**Task description:**
Return exactly these lines and no others: the one containing "top: 190px;" and all that follow it to the end of the listing below.
* * * * *
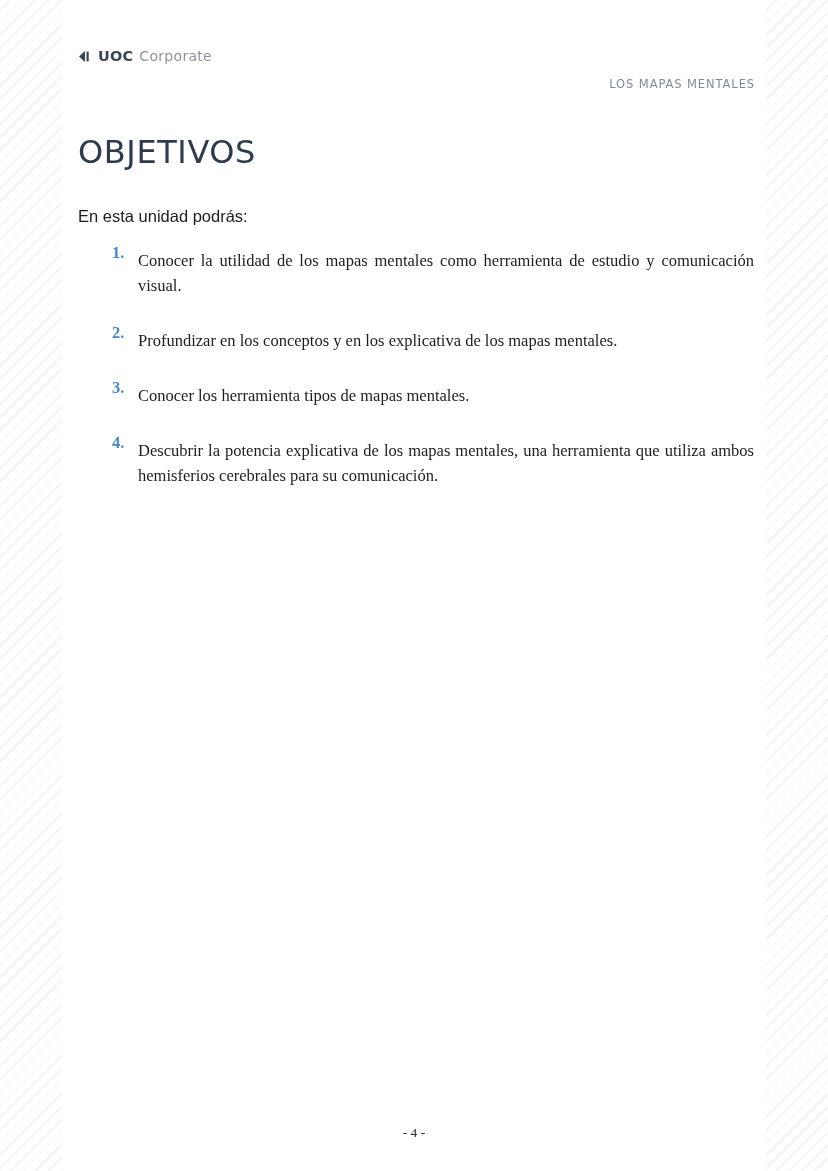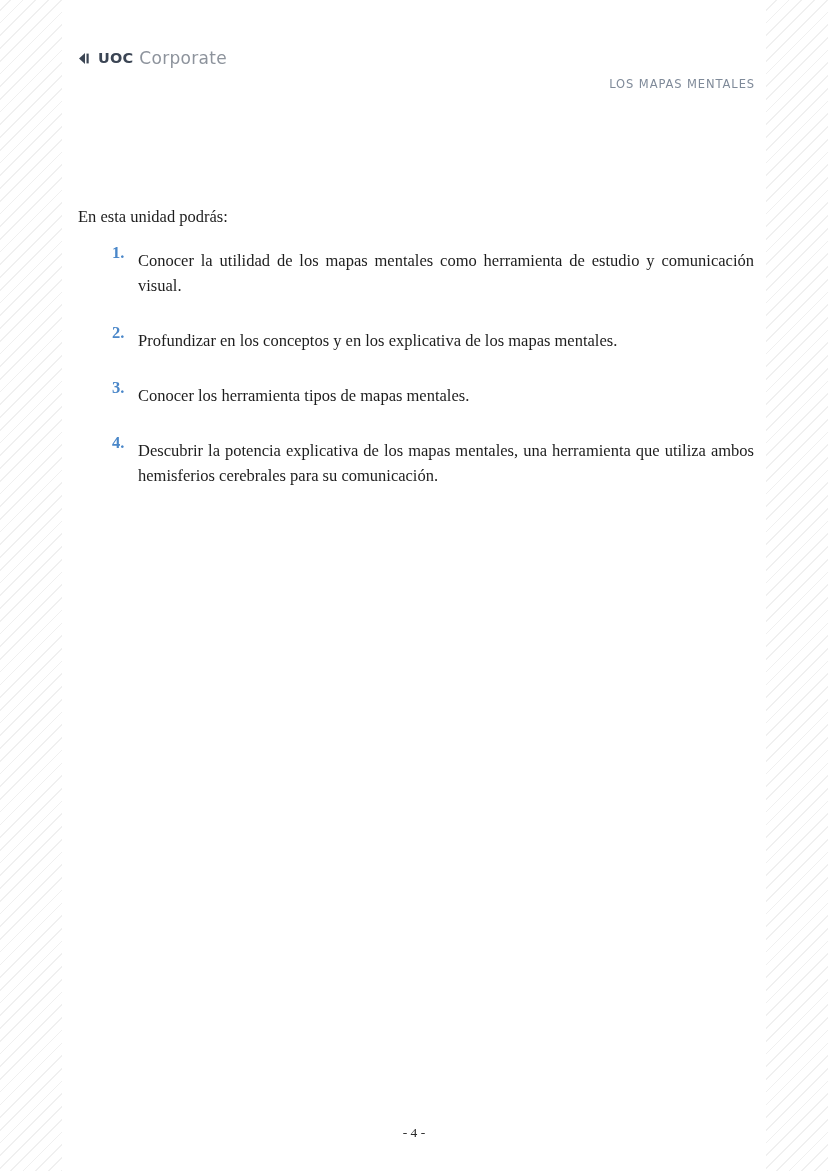--- a/index.html
+++ b/index.html
@@ -79,7 +79,7 @@
   .logo-corp {
     font-family: "DejaVu Sans", sans-serif;
     font-weight: 400;
-    font-size: 17px;
+    font-size: 14px;
     letter-spacing: 0.3px;
     color: #8d939c;
   }

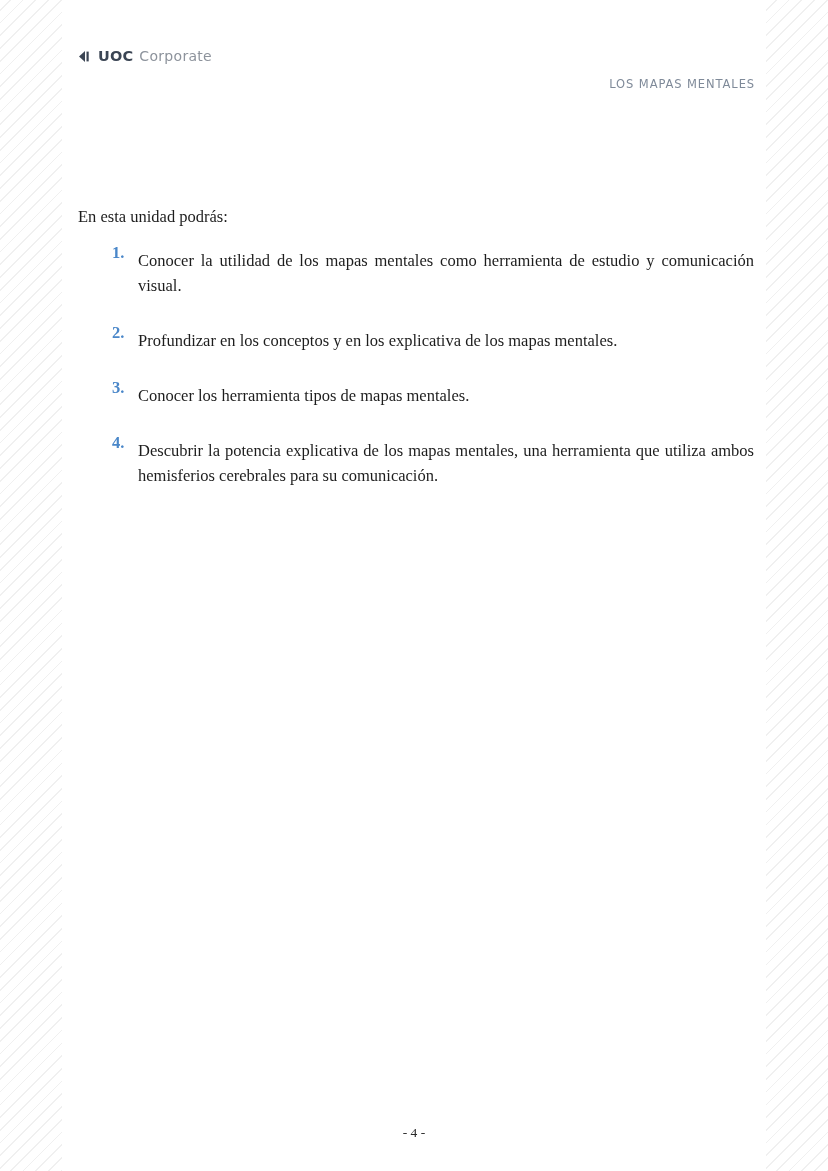--- a/index.html
+++ b/index.html
@@ -189,6 +189,7 @@
       <div class="header-right">LOS MAPAS MENTALES</div>
     </div>
 
+    <h1 class="title">OBJETIVOS</h1>
 
     <p class="intro">En esta unidad podrás:</p>
 

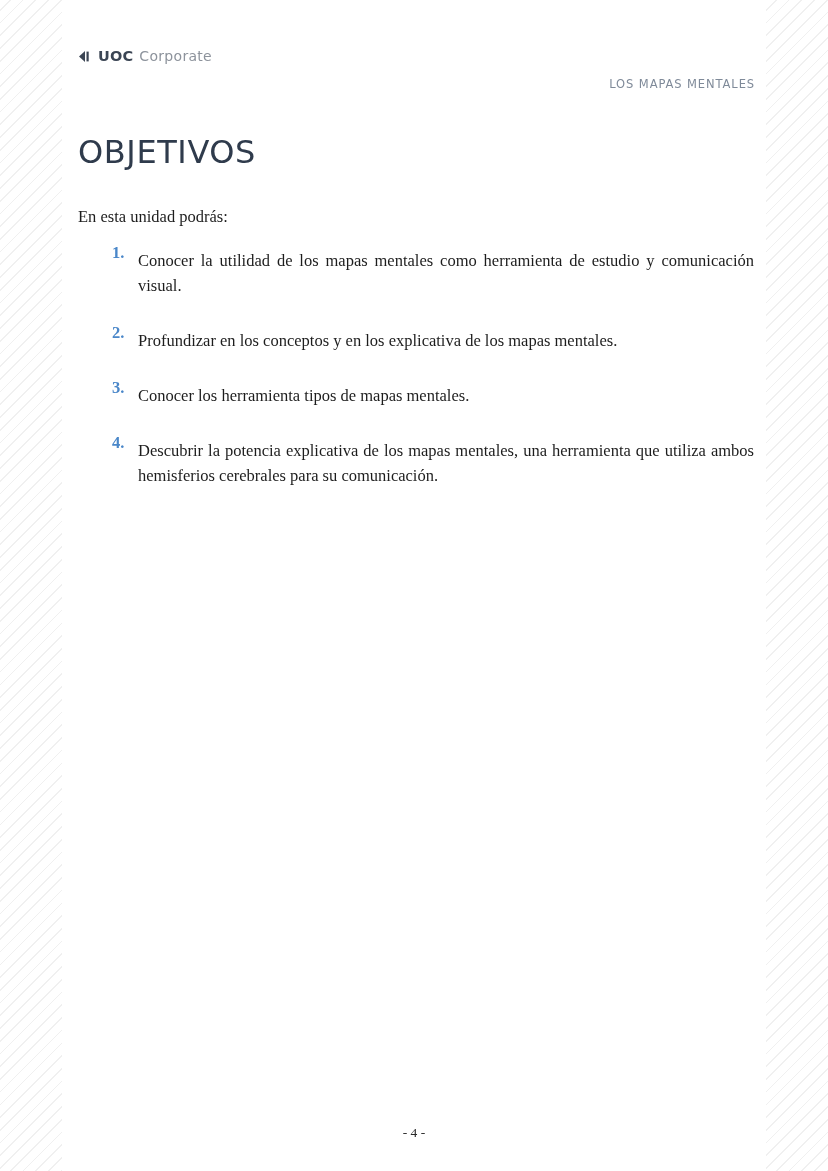--- a/index.html
+++ b/index.html
@@ -112,7 +112,7 @@
     position: absolute;
     top: 190px;
     left: 16px;
-    font-family: Liberation Serif, serif;
+    font-family: Liberation Sans, sans-serif;
     font-size: 16.5px;
     color: #1d1d1d;
   }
* * * * *
**Exercise output:**
     top: 190px;
     left: 16px;
-    font-family: Liberation Serif, serif;
+    font-family: Liberation Sans, sans-serif;
     font-size: 16.5px;
     color: #1d1d1d;
   }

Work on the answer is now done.